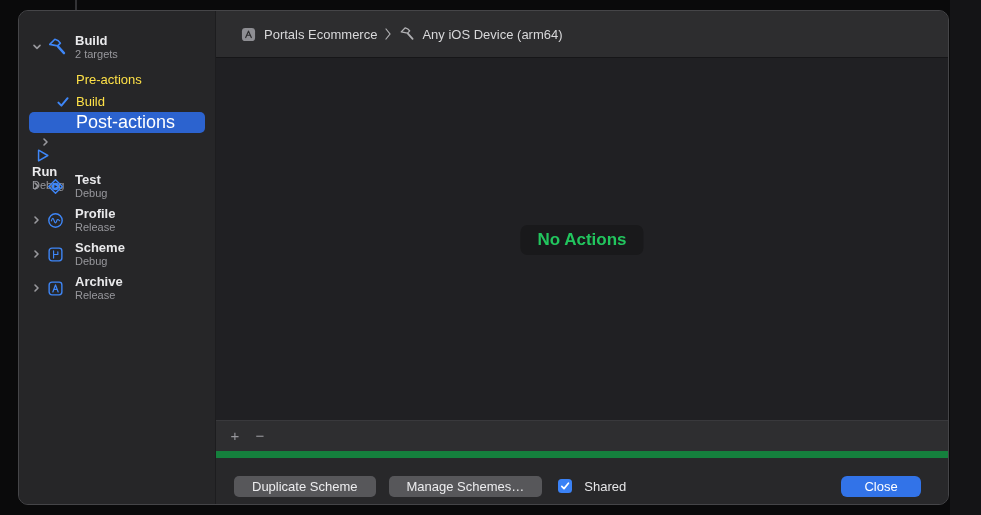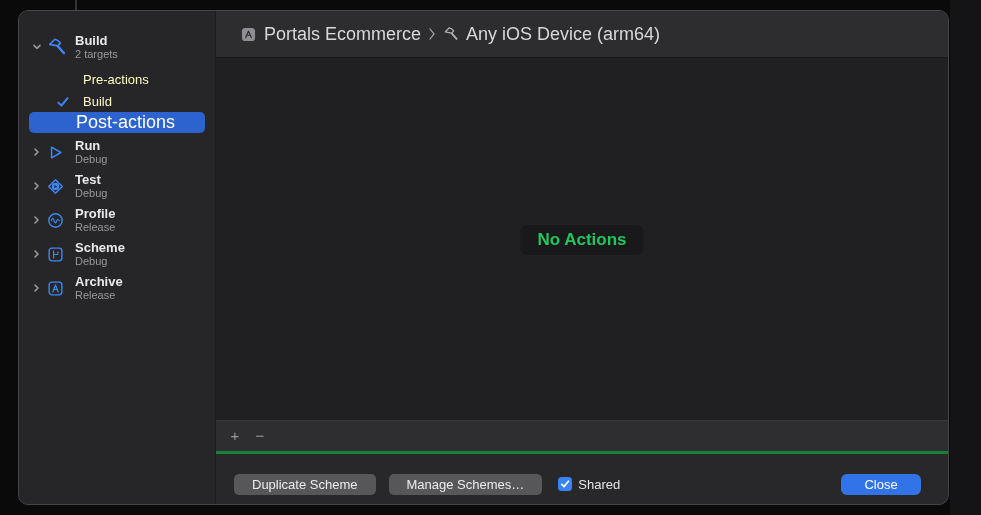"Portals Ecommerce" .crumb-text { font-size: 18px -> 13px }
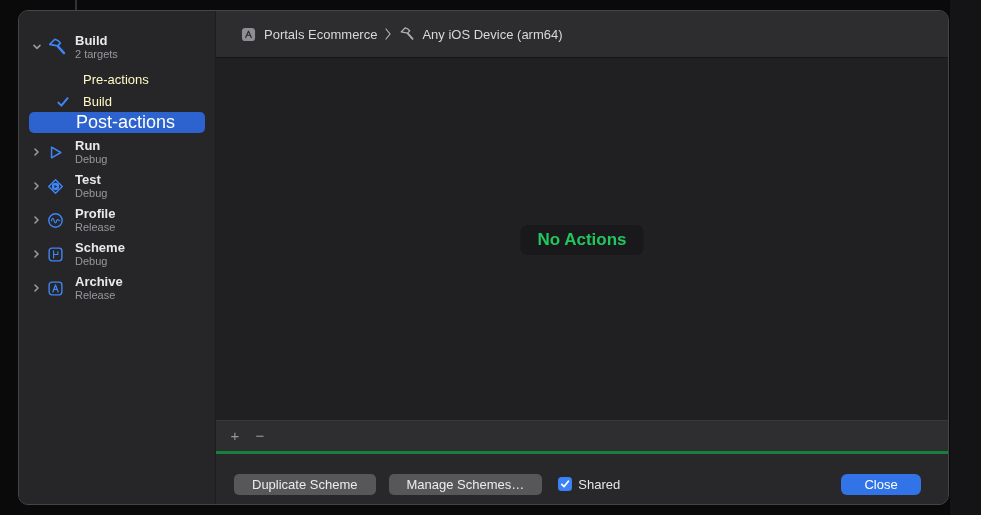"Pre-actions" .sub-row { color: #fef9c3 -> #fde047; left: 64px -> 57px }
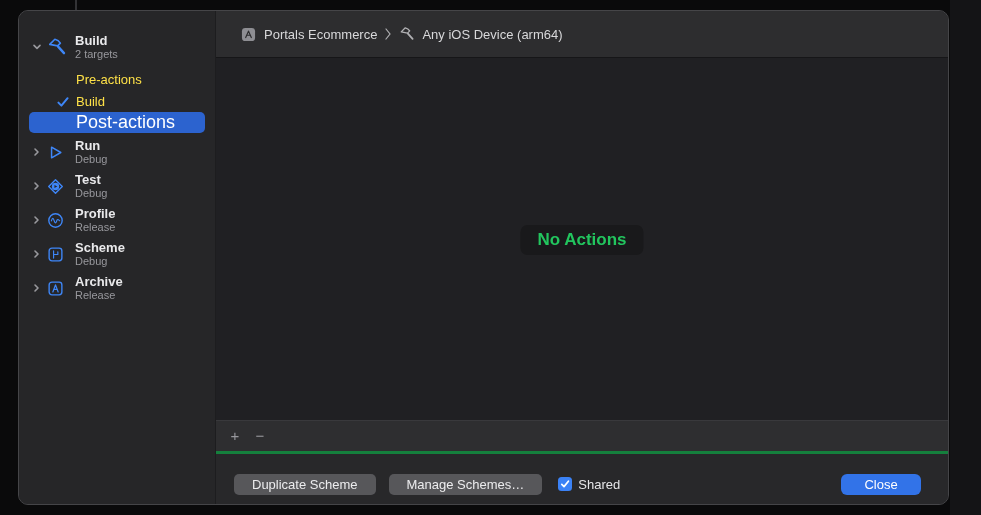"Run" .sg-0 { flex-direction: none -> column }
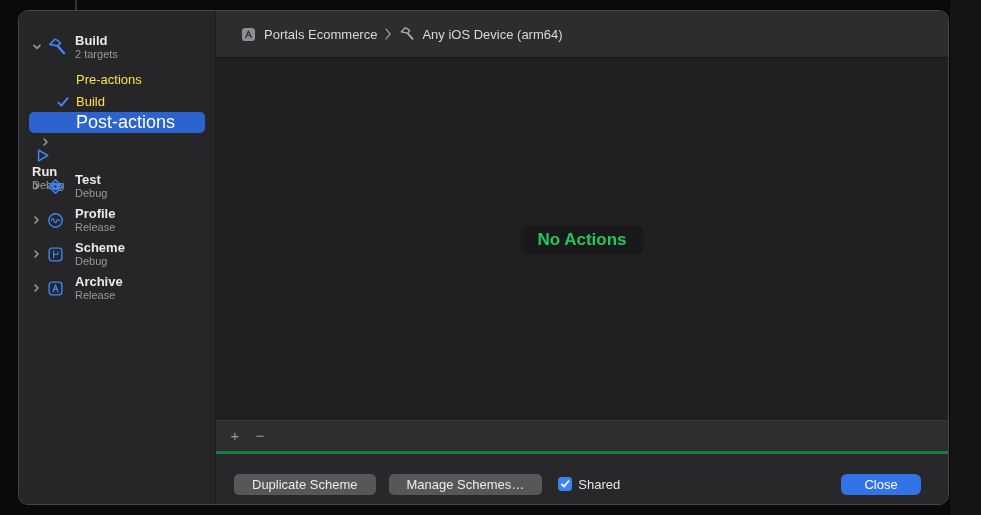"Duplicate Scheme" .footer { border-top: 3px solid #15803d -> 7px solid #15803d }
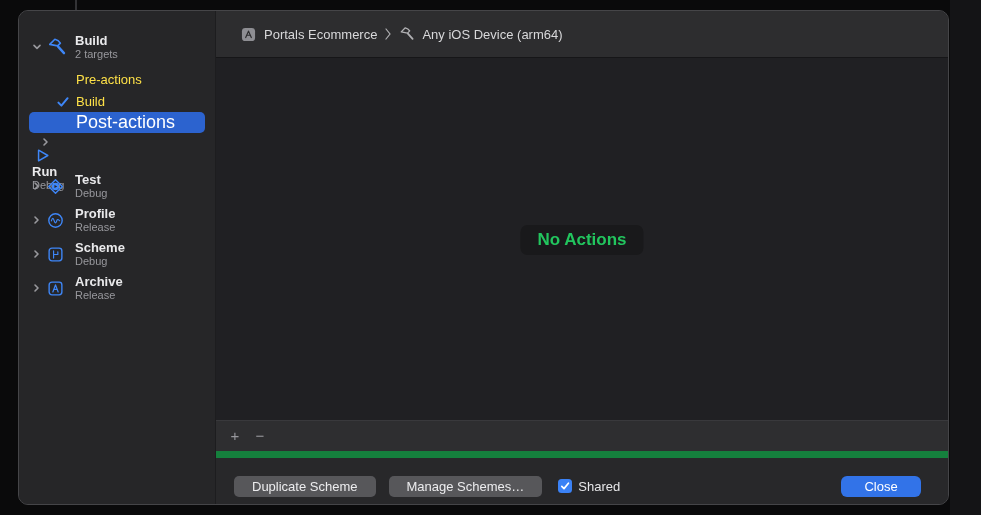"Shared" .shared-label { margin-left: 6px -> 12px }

======

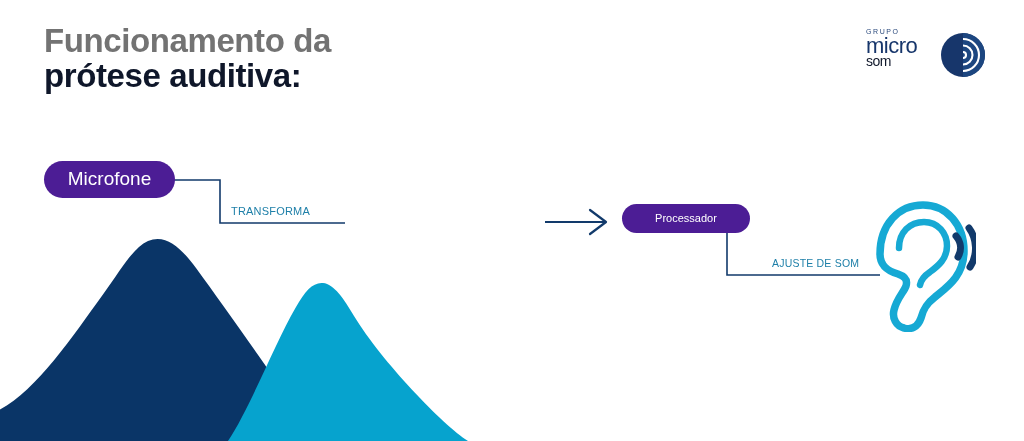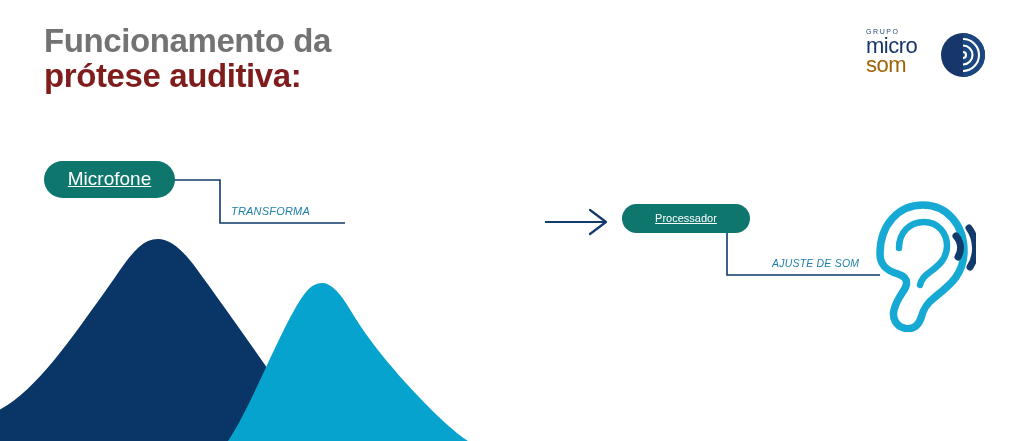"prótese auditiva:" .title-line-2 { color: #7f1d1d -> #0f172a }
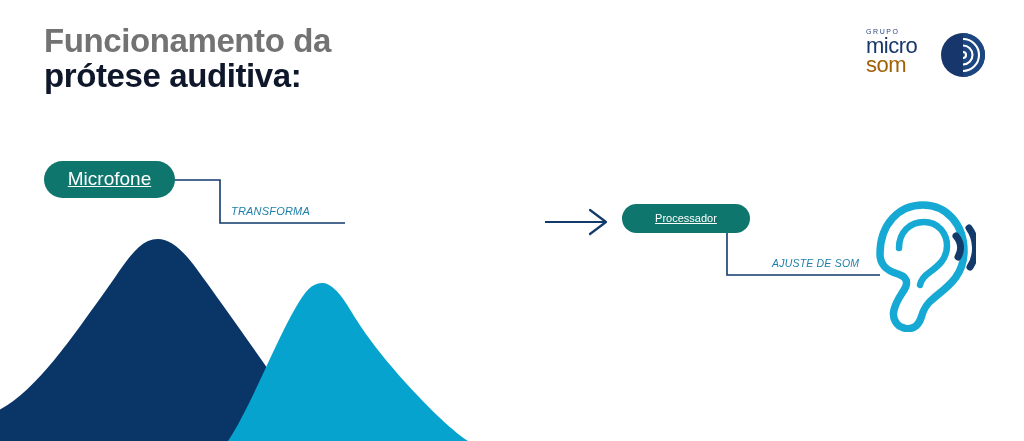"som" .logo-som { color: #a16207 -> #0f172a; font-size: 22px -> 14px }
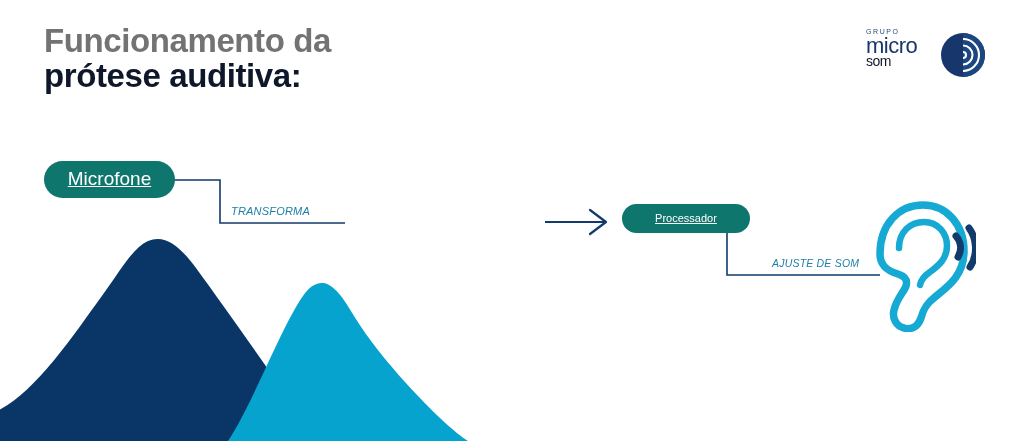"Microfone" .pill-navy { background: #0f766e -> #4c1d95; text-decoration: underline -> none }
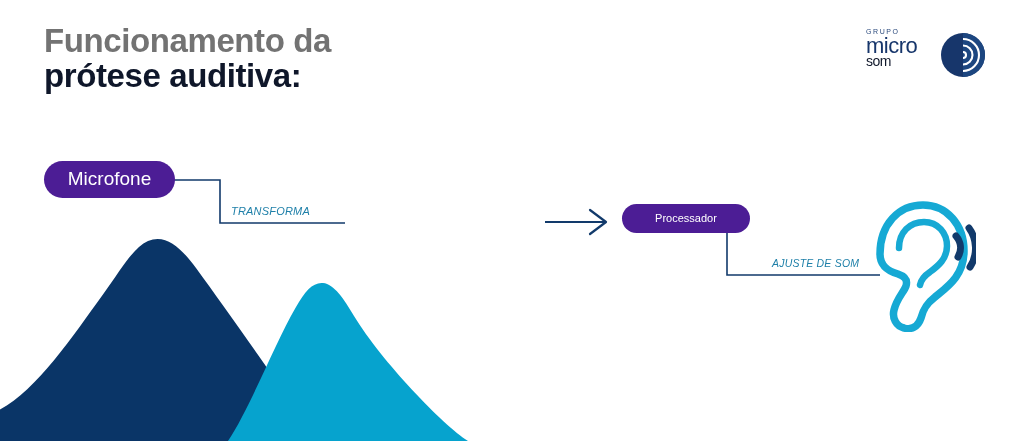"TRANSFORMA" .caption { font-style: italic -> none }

======

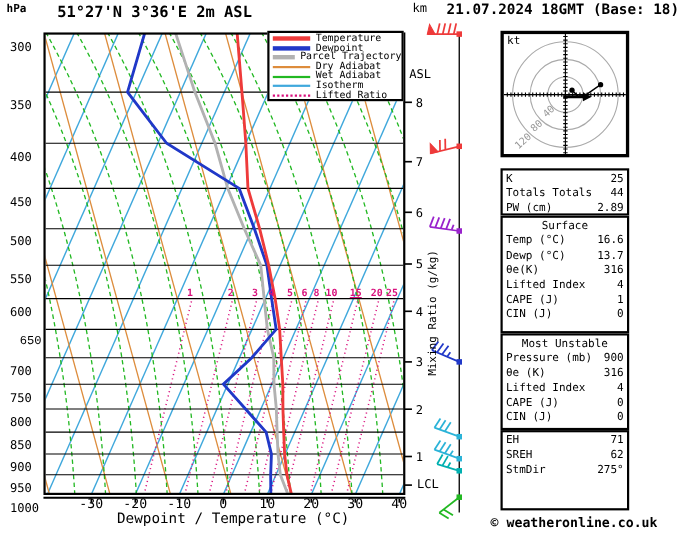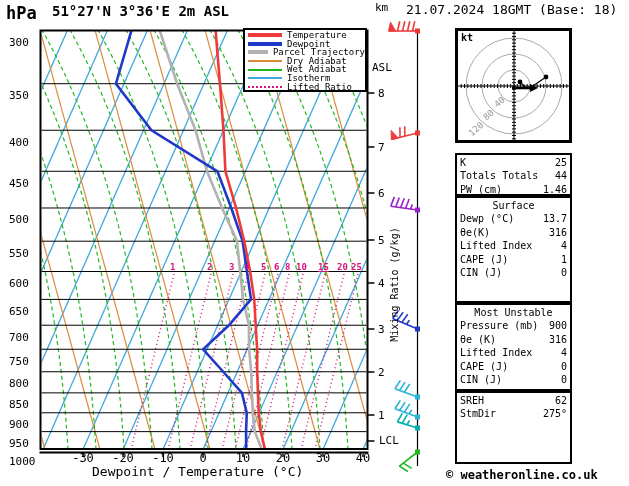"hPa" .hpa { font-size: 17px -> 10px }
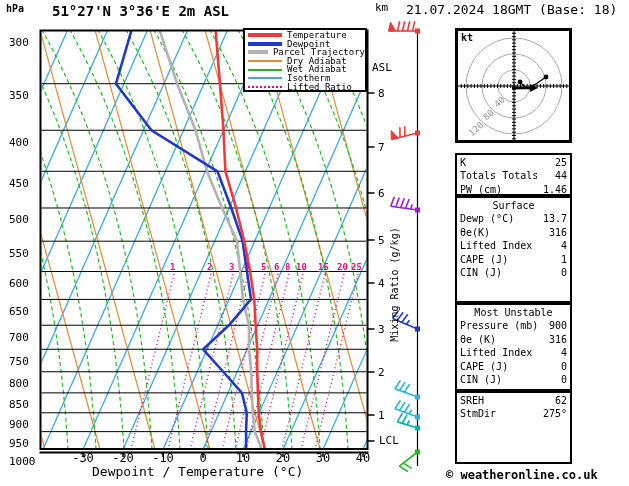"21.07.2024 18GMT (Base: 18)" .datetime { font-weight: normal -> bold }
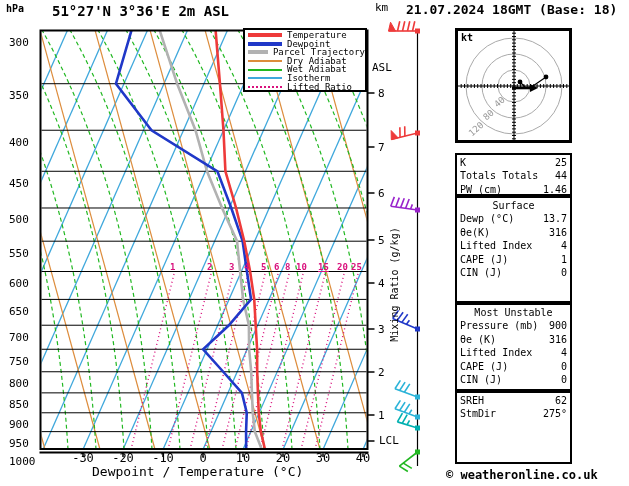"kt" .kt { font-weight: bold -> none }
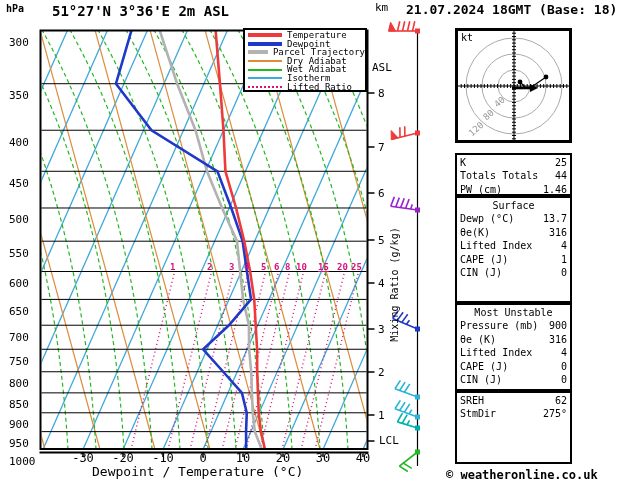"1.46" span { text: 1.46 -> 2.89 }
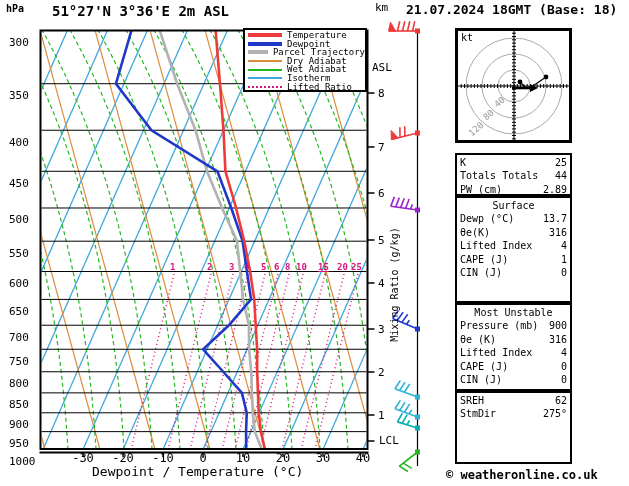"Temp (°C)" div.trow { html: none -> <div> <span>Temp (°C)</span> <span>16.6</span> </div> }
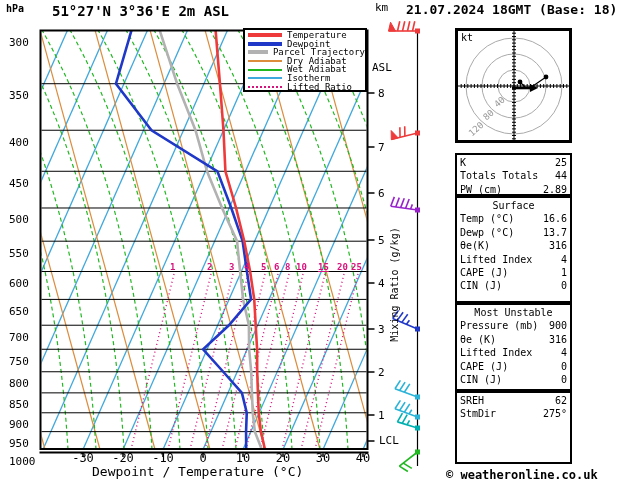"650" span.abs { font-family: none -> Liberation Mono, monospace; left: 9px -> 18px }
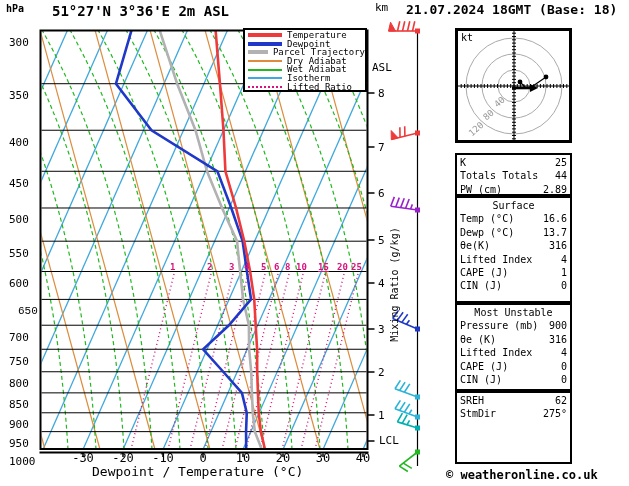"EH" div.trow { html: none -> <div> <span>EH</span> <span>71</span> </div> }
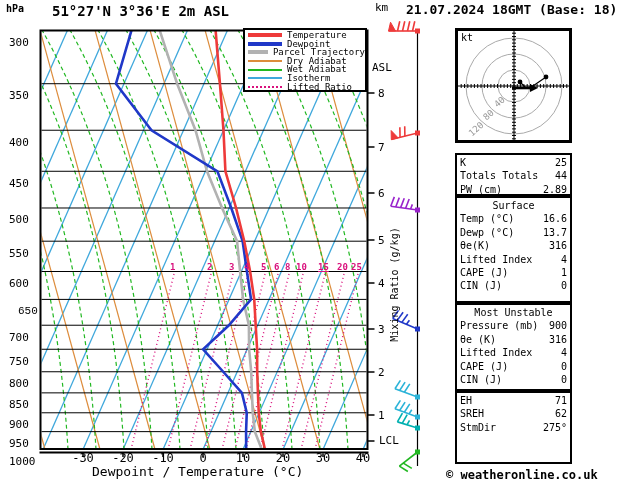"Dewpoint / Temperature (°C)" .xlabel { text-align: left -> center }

======

— Activity —
Give again, exactly as written above, each line from the one that has "background: #0f766e ->" to the one that has "font-style: italic ->", both included; omit the pictures.

— Answer for this exercise —
"Microfone" .pill-navy { background: #0f766e -> #4c1d95; text-decoration: underline -> none }
"TRANSFORMA" .caption { font-style: italic -> none }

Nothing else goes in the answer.